As someone who advocates living in a small home, I shouldn’t want to reach for a revolver on reading the Pocket Living website.  Indeed, their design code is to ‘encourage community cohesion’, something I love to encourage.  But when I’ve thought about ways to do that, I never decided to spend decades training and working towards building places unaffordable to most locals, which are unable to accommodate the disabled, and 100% owner-occupied.  In Cricklewood – their latest development – prices start at £264k for 400 square foot.  By my reckoning, you need a £40k salary, not want a bath, and want to spend your waking life in coffee shops or in the gym.

These developments are something of a self-professed global trend, which raises interesting points about the basics of tiny house living.  Tiny homes – from what Phyllis and I see on more4 – are usually about shedding materialism and spending more time with nature, rather than inside the house.  It’s not just about living somewhere small, it is more radical, abnormal – sacrificing materialism in order to work fewer hours, usually.  A lot of it is about making something individual that suits one’s lifestyle.  But this looks pretty different, expensive homes, packed like slums, cross-dressing in the clothes of tiny houses.

The price is obscene.  These are not homes intended for people to live in for 20-30 years, they are clearly twatpads to be sold on for profit, in order to buy a further property later.  “Starter homes for city makers”.  I know there’s a market for such things, but (*Godwin’s law spoiler alert*) the language of the Pocket Living website is either dystopic or Fascistic, exalting London’s high-earning workers as deserving ‘makers’ striving for  the mythical greater good – the creation of a *city*.  The Londongemeinschaft.  People buying the culture that befits them from over-priced leisure industries is being confused for making things, and living in isolated, identical pods to the exclusion of others is masquerading as contributing to the community.

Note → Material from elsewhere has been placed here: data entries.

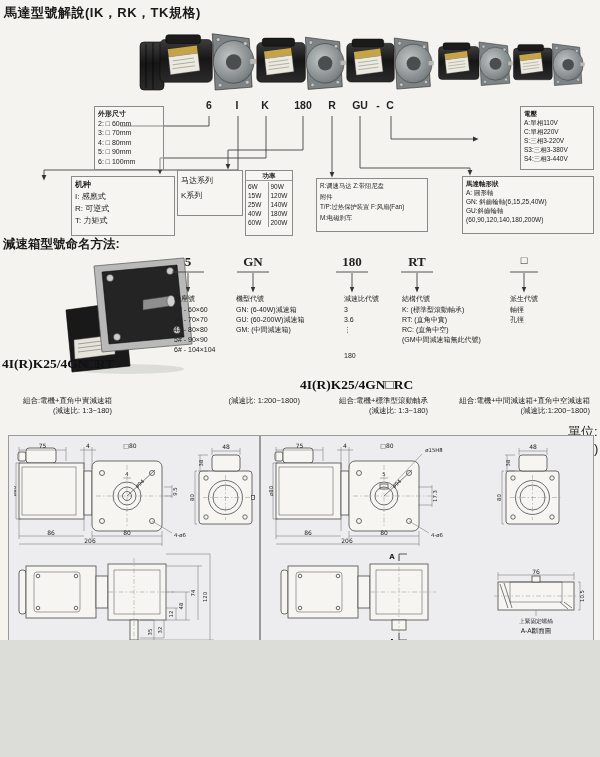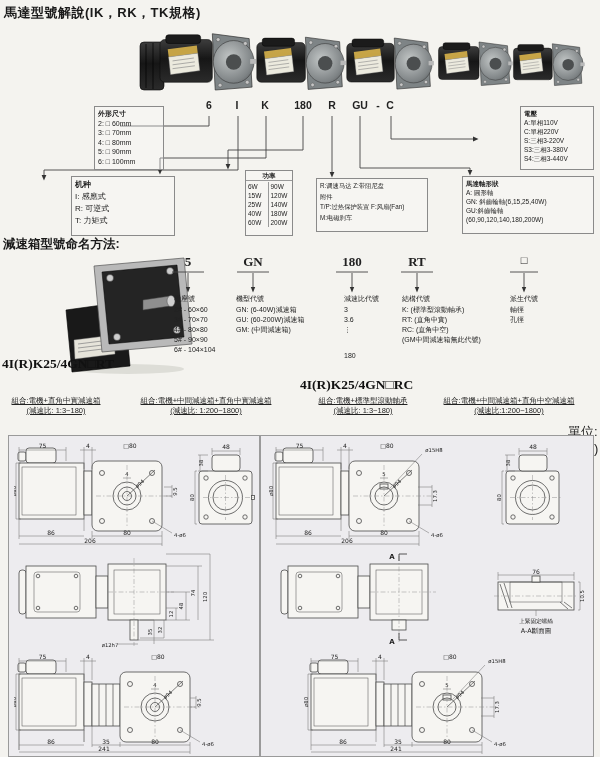--- a/index.html
+++ b/index.html
@@ -1,37 +1,37 @@
 <!DOCTYPE html>
 <html><head>
 <meta charset="utf-8">
 <style>
   html,body{margin:0;padding:0;background:#dcdcd8;}
-  .page{position:relative;width:600px;height:757px;background:#f4f3ef;overflow:hidden;
+  .page{position:relative;width:600px;height:640px;background:#f4f3ef;overflow:hidden;
         font-family:"Liberation Sans",sans-serif;color:#1a1a1a;}
   .abs{position:absolute;}
   .title{font-size:13px;font-weight:bold;letter-spacing:.5px;}
   .sect2{font-size:12.5px;font-weight:bold;}
   .code-char{position:absolute;font-size:10.5px;font-weight:bold;text-align:center;color:#222;}
   .gcode{position:absolute;font-family:"Liberation Serif",serif;font-weight:bold;font-size:13px;text-align:center;color:#222;}
   .box{position:absolute;border:1px solid #8a8a8a;padding:2px 3px;color:#222;background:rgba(250,250,248,.35);margin-left:39px;}
   .box .t{font-weight:bold;}
   .f7{font-size:7px;line-height:9.5px;}
   .f8{font-size:8px;line-height:12px;}
   .f65{font-size:6.5px;line-height:9px;}
   .f63{font-size:6.3px;line-height:10.5px;}
   .pw-row{display:flex;}
   .pw-row span{width:50%;}
   .pw-row span:first-child{border-right:1px solid #999;}
   .pw-title{text-align:center;border-bottom:1px solid #999;}
   .lblcol{position:absolute;font-size:7px;line-height:10px;color:#222;}
   .lblcol .t{margin-bottom:1px;}
   .ratio-dots{letter-spacing:0;line-height:9px;}
   .hdr{position:absolute;font-family:"Liberation Serif",serif;font-weight:bold;font-size:13.5px;color:#111;}
-  .combo{position:absolute;font-size:7.5px;line-height:10px;text-align:center;color:#222;text-decoration:underline;}
+  .combo{position:absolute;font-size:7.5px;line-height:10px;text-align:right;color:#222;}
   .unit{position:absolute;font-size:13px;color:#222;margin-left:24px;}
   .panel{position:absolute;border:1px solid #9a9a9a;background:#edecef;}
   svg text{font-size:6px;fill:#222;font-family:"DejaVu Sans",sans-serif;text-anchor:middle;}
   svg text.sm{font-size:5.3px;}
   svg text.cn{font-size:5.6px;}
   .ln{stroke:#4a4a4a;stroke-width:.8;fill:#f6f5f2;}
   .ln2{stroke:#4a4a4a;stroke-width:.7;fill:none;}
   .dm{stroke:#777;stroke-width:.55;fill:none;}
   .dash{stroke:#888;stroke-width:.45;fill:none;stroke-dasharray:5 2 1.5 2;}
   .arr{fill:#333;stroke:none;}
@@ -117,20 +117,24 @@
     <div>6: □ 100mm</div>
   </div>
 
   <div class="box f8" style="left:32px;top:176px;width:96px;height:54px">
     <div class="t">机种</div>
     <div>I: 感應式</div>
     <div>R: 可逆式</div>
     <div>T: 力矩式</div>
   </div>
 
+  <div class="box f8" style="left:138px;top:170px;width:58px;height:40px;line-height:15px">
+    <div>马达系列</div>
+    <div>K系列</div>
+  </div>
 
   <div class="box f65" style="left:206px;top:170px;width:46px;height:64px;padding:0">
     <div class="t pw-title">功率</div>
     <div style="padding:1px 2px">
       <div class="pw-row">
           <span>6W</span>
           <span style="padding-left:2px">90W</span>
         </div>
       <div class="pw-row">
           <span>15W</span>
@@ -246,21 +250,20 @@
     <div>軸徑</div>
     <div>孔徑</div>
   </div>
 
   <div class="hdr" style="left:2px;top:356px">4I(R)K25/4GN□RT</div>
   <div class="combo" style="left:0;top:396px;width:112px">
     <div>組合:電機+直角中實減速箱</div>
     <div>(減速比: 1:3~180)</div>
   </div>
   <div class="combo" style="left:112px;top:396px;width:188px">
-    <div>組合:電機+中間減速箱+直角中實減速箱</div>
     <div>(減速比: 1:200~1800)</div>
   </div>
   <div class="hdr" style="left:300px;top:377px">4I(R)K25/4GN□RC</div>
   <div class="combo" style="left:298px;top:396px;width:130px">
     <div>組合:電機+標準型滾動軸承</div>
     <div>(減速比: 1:3~180)</div>
   </div>
   <div class="combo" style="left:428px;top:396px;width:162px">
     <div>組合:電機+中間減速箱+直角中空減速箱</div>
     <div>(減速比:1:200~1800)</div>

These aren’t homes for the people who clean up the drug-and-berocca-addled toilet seats in glass offices.  They’re probably not even for the people who make the fucking buildings the city is constructed from, because there’s not much room for tools, so when they say ‘city makers’, they’re talking about the people who contribute to a certain culture partaken by richer people.  It’s not about opting-out of the rat race, it’s about opting-in, and into the smallest cage to boot.

Not only that, the website and BBC article likes to play up the positives of living somewhere small (affordability!  £264K! Ha!) but avoid the downsides.  A lot of living somewhere small involves continuously thinking about how to cope with being expansive social animals in small living quarters. We’ve ended up making this website because we’re a couple of eejits who struggled to find information about how to live a grown-up life in a small home.  The sorts of sales pitches by Pocket Living ignore the difficulties and stresses that come from living in places that are small.

By making them almost completely uninhabitable to children they solve one problem.  But the other way they get around any responsibility they may feel to build somewhere of an adequate size is by doing a hand-job of a sales pitch.  They target the few people who need little convincing that life will be better if they owned a home (though, in this case, it’s a temporary asset they happen to be sleeping in), and hope they don’t realise that it’ll be stuffy, noisy and cramped.  “Hey, you’re fucking brilliant, and you can buy this brilliant place (which is tiny), but it is part of the Londongemeinschaft.”

It’s basically a tiny gated-community, really, that’s what pisses me off.  And normally I’ve thought gated communities are about big houses, but it turns out they’re also for small-minds in the city, who daren’t buy ex-council or share rent.  And, just to be more annoying, they’re close to some large housing co-operatives which actually do strive to create communities for the people making the city.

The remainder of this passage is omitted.